The expected output is each line in the data below that includes the string "width".

[Saved data entries]
*** Begin section ***
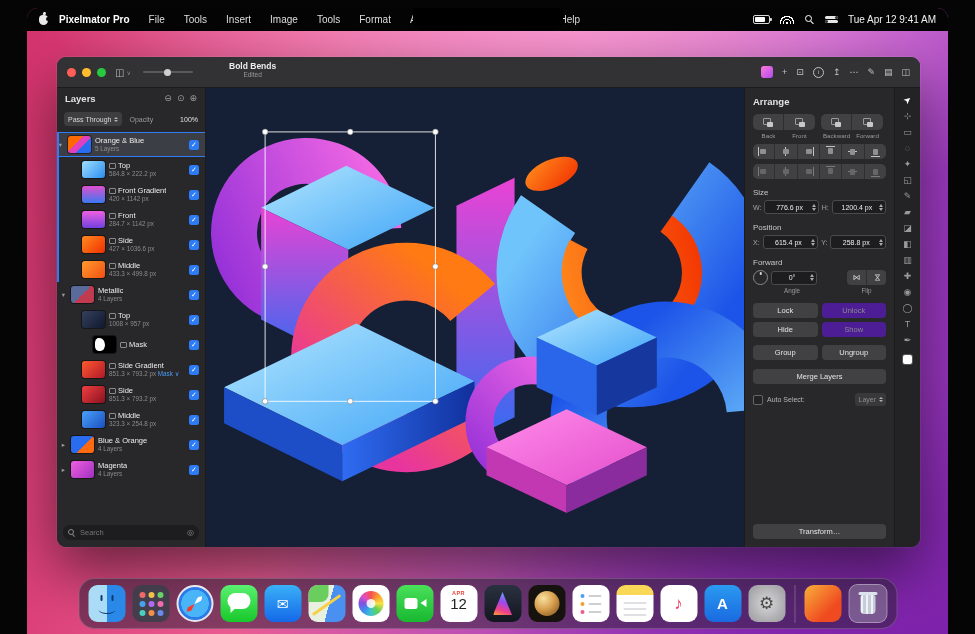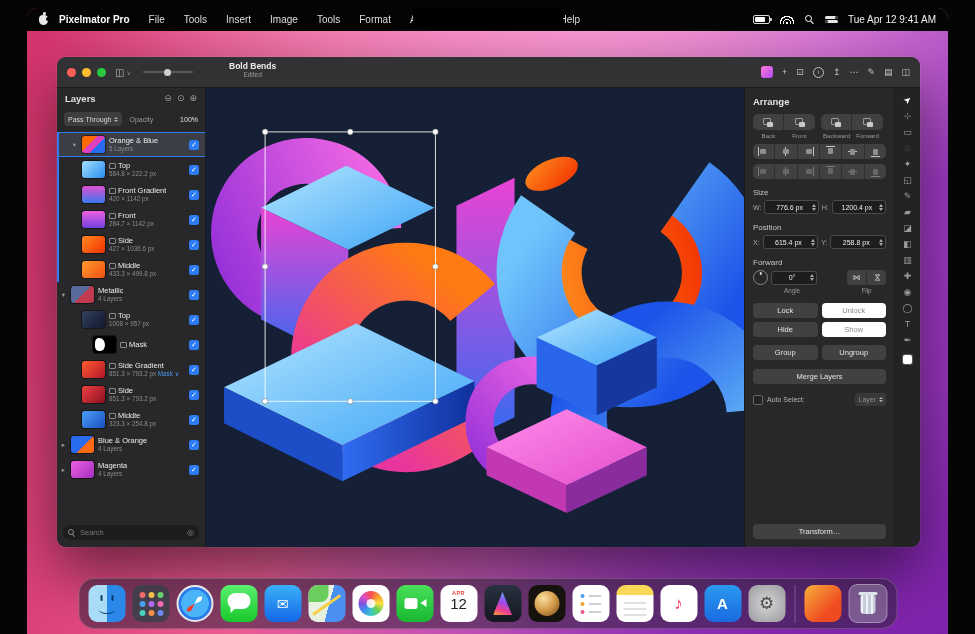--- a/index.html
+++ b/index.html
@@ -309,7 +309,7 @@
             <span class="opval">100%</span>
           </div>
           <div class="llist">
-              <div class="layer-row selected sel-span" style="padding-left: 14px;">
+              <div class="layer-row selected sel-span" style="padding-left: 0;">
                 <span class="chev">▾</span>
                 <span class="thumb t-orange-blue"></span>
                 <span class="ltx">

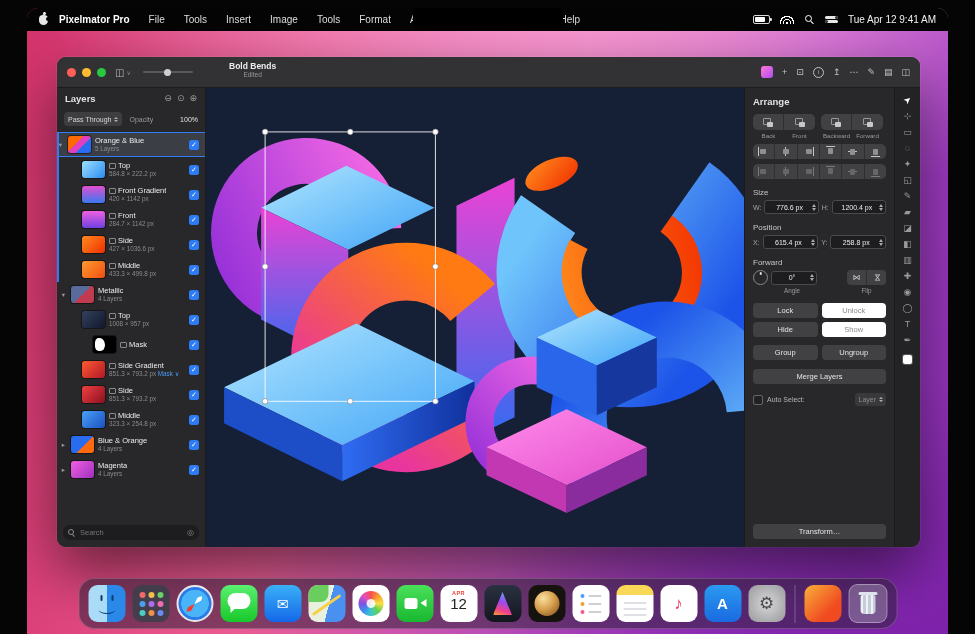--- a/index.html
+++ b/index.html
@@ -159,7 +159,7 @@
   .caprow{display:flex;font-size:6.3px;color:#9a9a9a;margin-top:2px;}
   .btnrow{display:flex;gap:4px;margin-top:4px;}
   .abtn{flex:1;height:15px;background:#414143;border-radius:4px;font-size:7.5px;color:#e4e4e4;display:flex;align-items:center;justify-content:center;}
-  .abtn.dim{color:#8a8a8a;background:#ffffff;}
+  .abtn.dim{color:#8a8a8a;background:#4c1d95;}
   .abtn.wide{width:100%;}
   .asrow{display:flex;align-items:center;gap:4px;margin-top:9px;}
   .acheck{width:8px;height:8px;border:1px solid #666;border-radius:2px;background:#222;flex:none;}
*** End section ***
-- WRITTEN ANSWER --
   .abtn.wide{width:100%;}
   .acheck{width:8px;height:8px;border:1px solid #666;border-radius:2px;background:#222;flex:none;}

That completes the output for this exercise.